Prompt —
What you write should be an exact repeat of the lines from the one with "text: Version ->" through the final line below, minus the pictures.

Excerpted records —
· · · ·

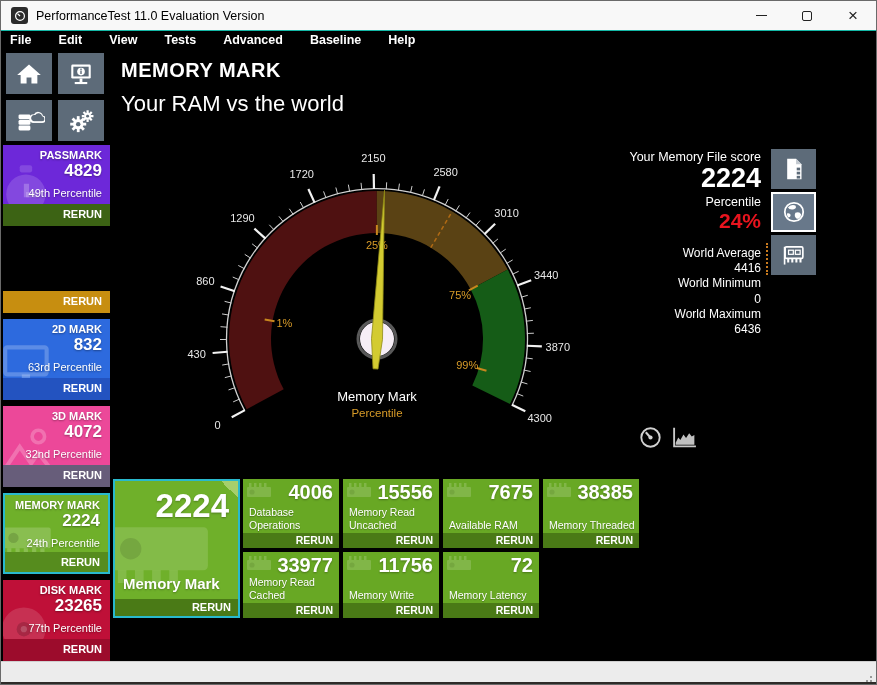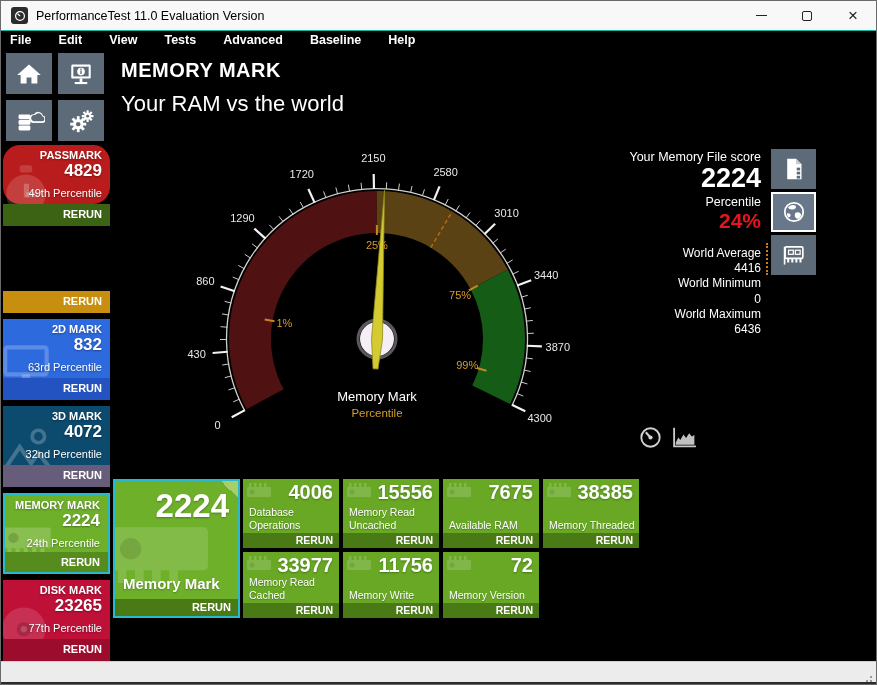"PASSMARK" div.st-main { background: #b91c1c -> #6d28d9; border-radius: 17px -> none }
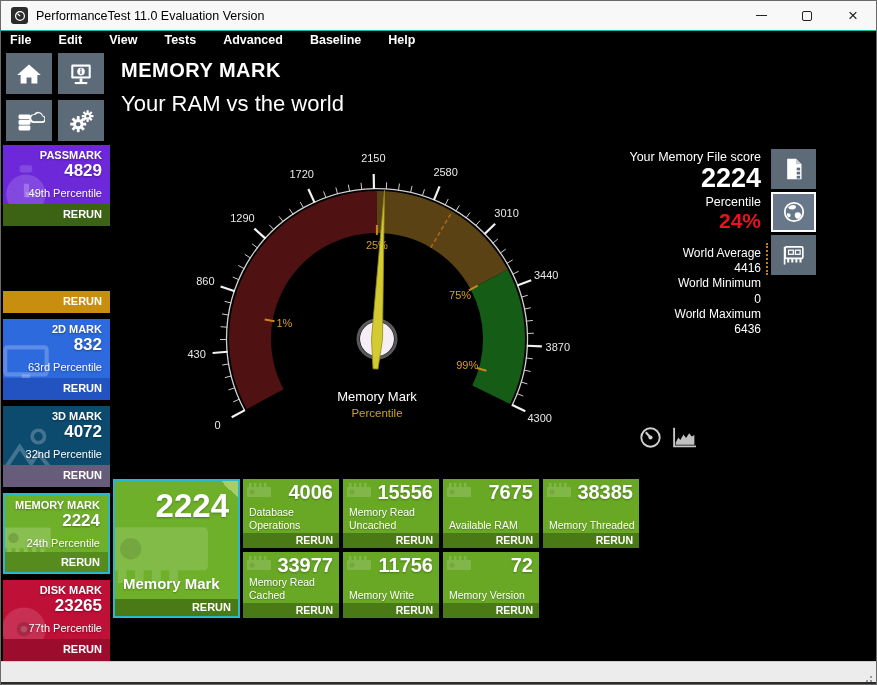"3D MARK" div.st-main { background: #0c4a6e -> #ec4899 }
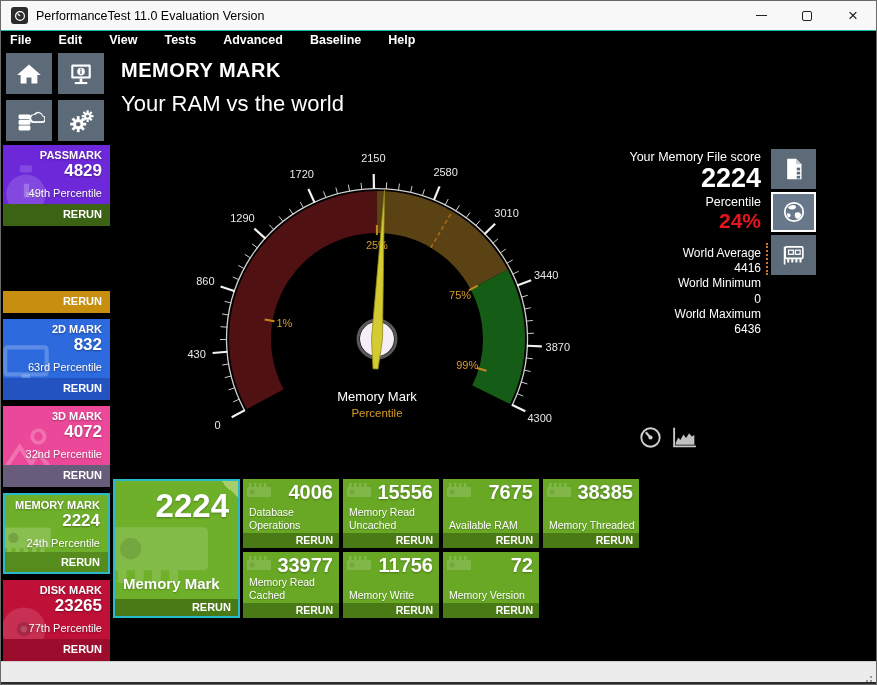"Memory Version" div.r-label { text: Version -> Latency }
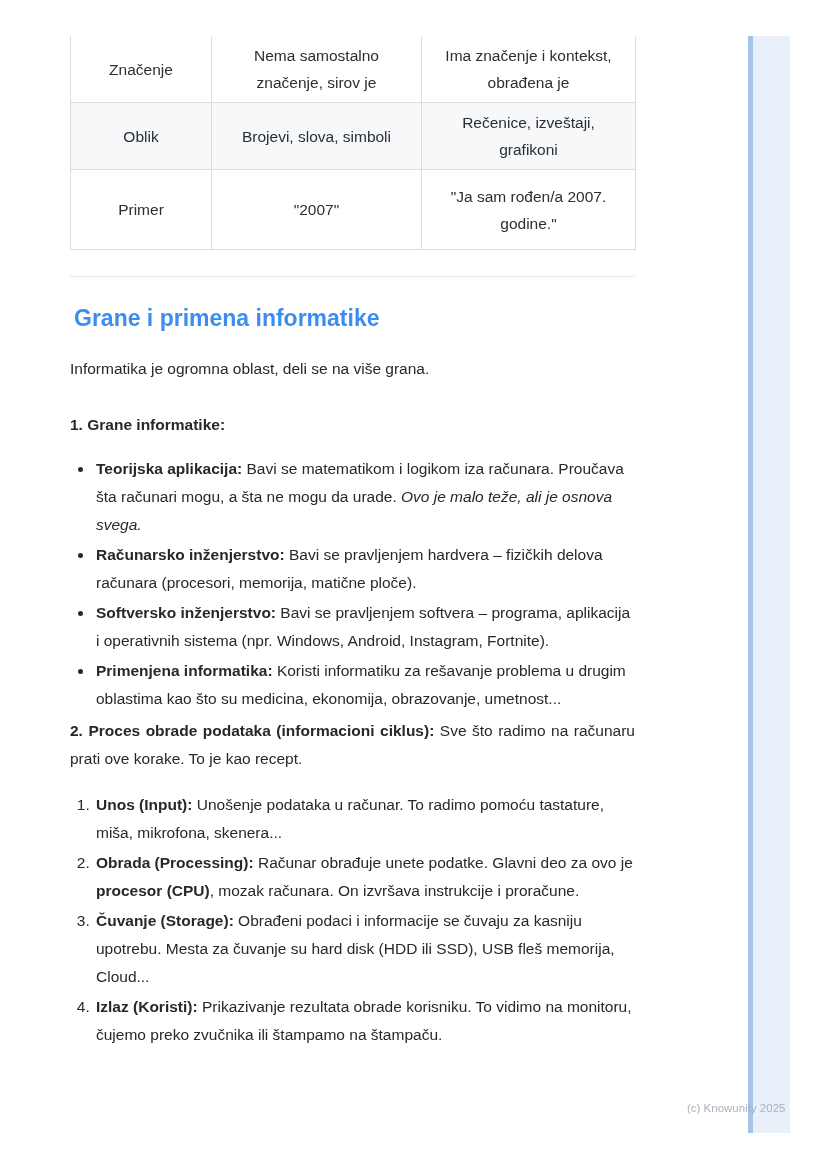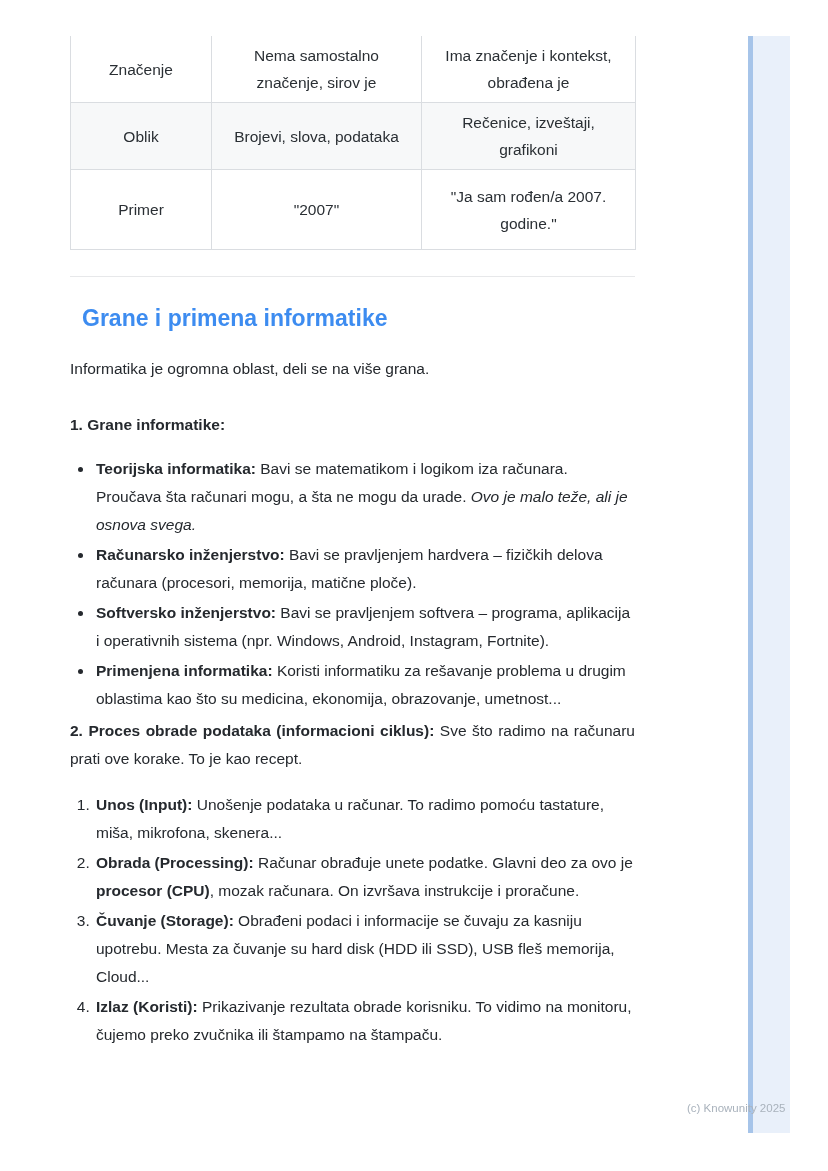"Brojevi, slova, podataka" td { text: podataka -> simboli }
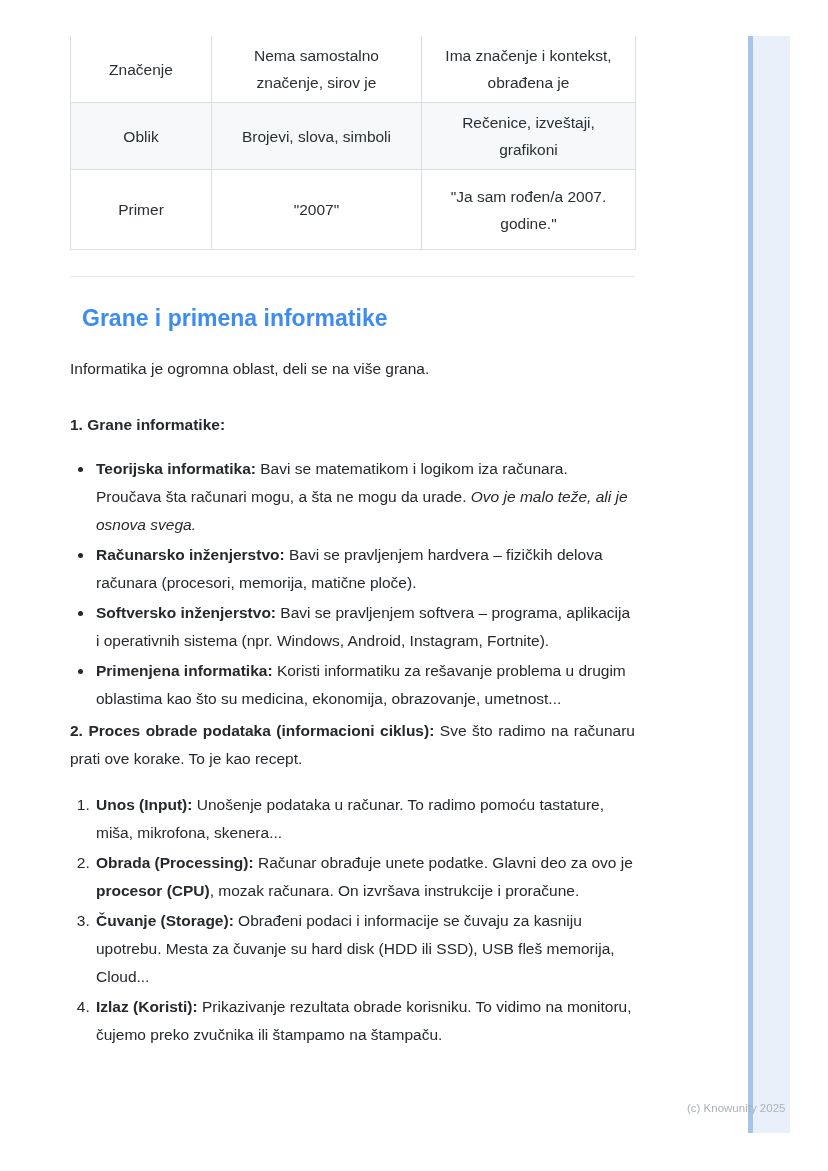"Grane i primena informatike" h2.section-heading { margin: 28px 0 0 12px -> 28px 0 0 4px }
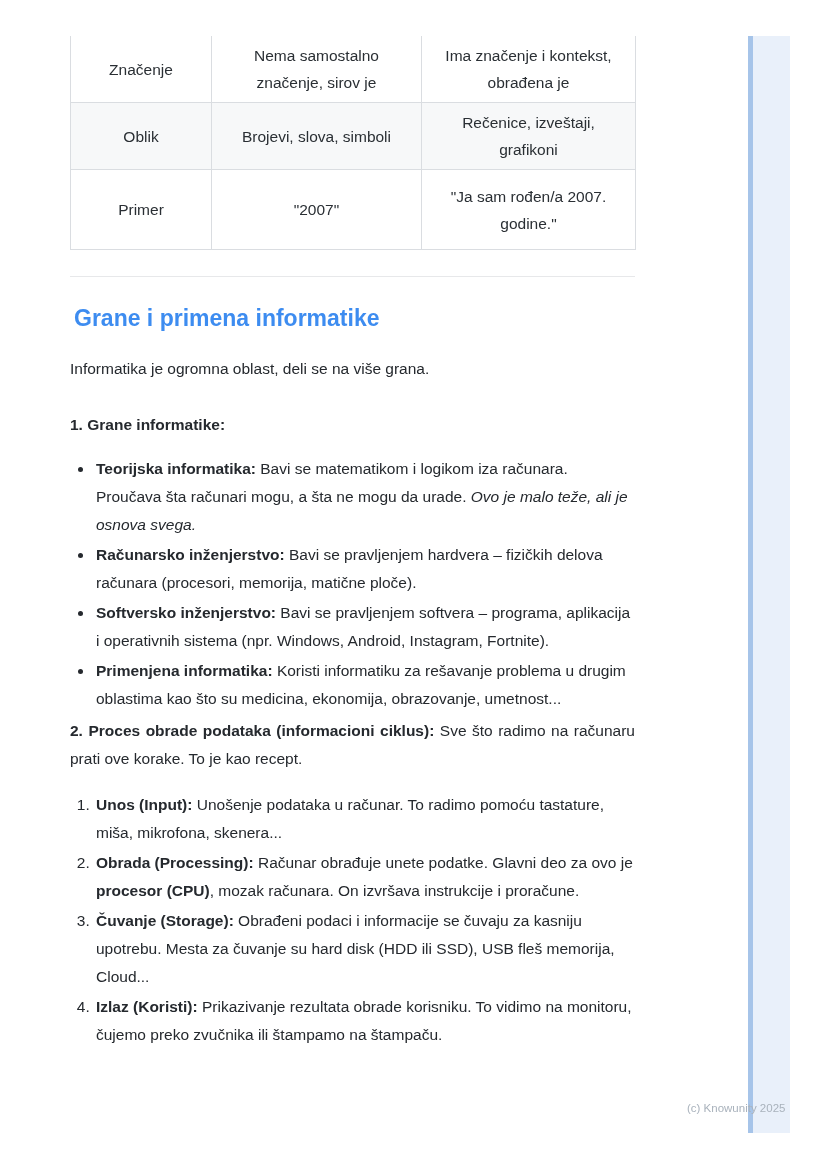"Teorijska informatika:" span.seg-b { text: informatika -> aplikacija }
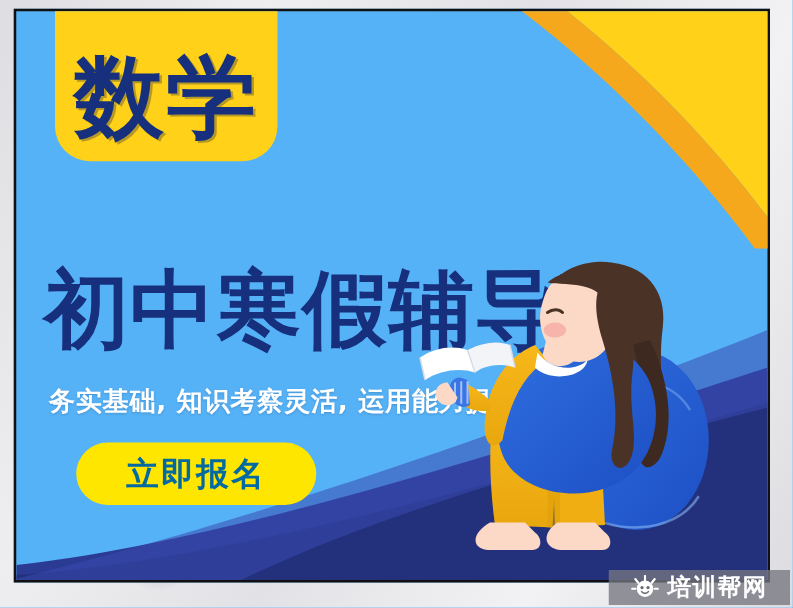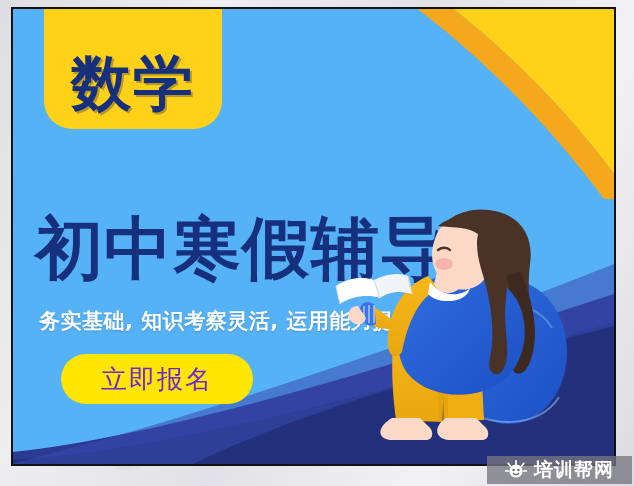"数学" #subject-text { font-size: 60px -> 72px }
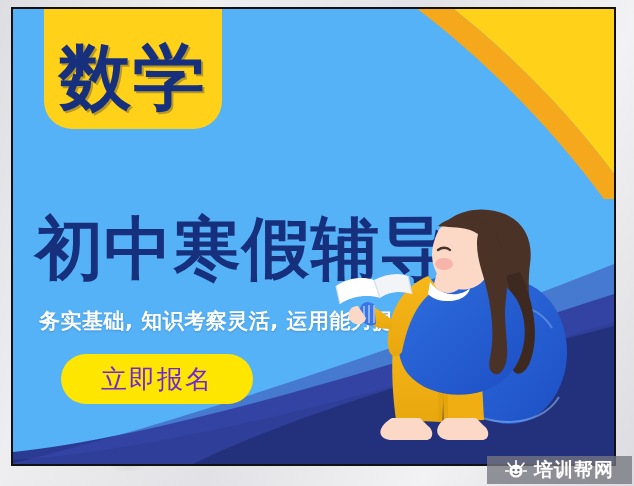"立即报名" #cta-label { color: #6d28d9 -> #0369a1; font-weight: normal -> bold }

· · · ·

Written solution —
"Memory Version" div.r-label { text: Version -> Latency }
"Brojevi, slova, podataka" td { text: podataka -> simboli }
"Grane i primena informatike" h2.section-heading { margin: 28px 0 0 12px -> 28px 0 0 4px }
"Teorijska informatika:" span.seg-b { text: informatika -> aplikacija }
"数学" #subject-text { font-size: 60px -> 72px }
"立即报名" #cta-label { color: #6d28d9 -> #0369a1; font-weight: normal -> bold }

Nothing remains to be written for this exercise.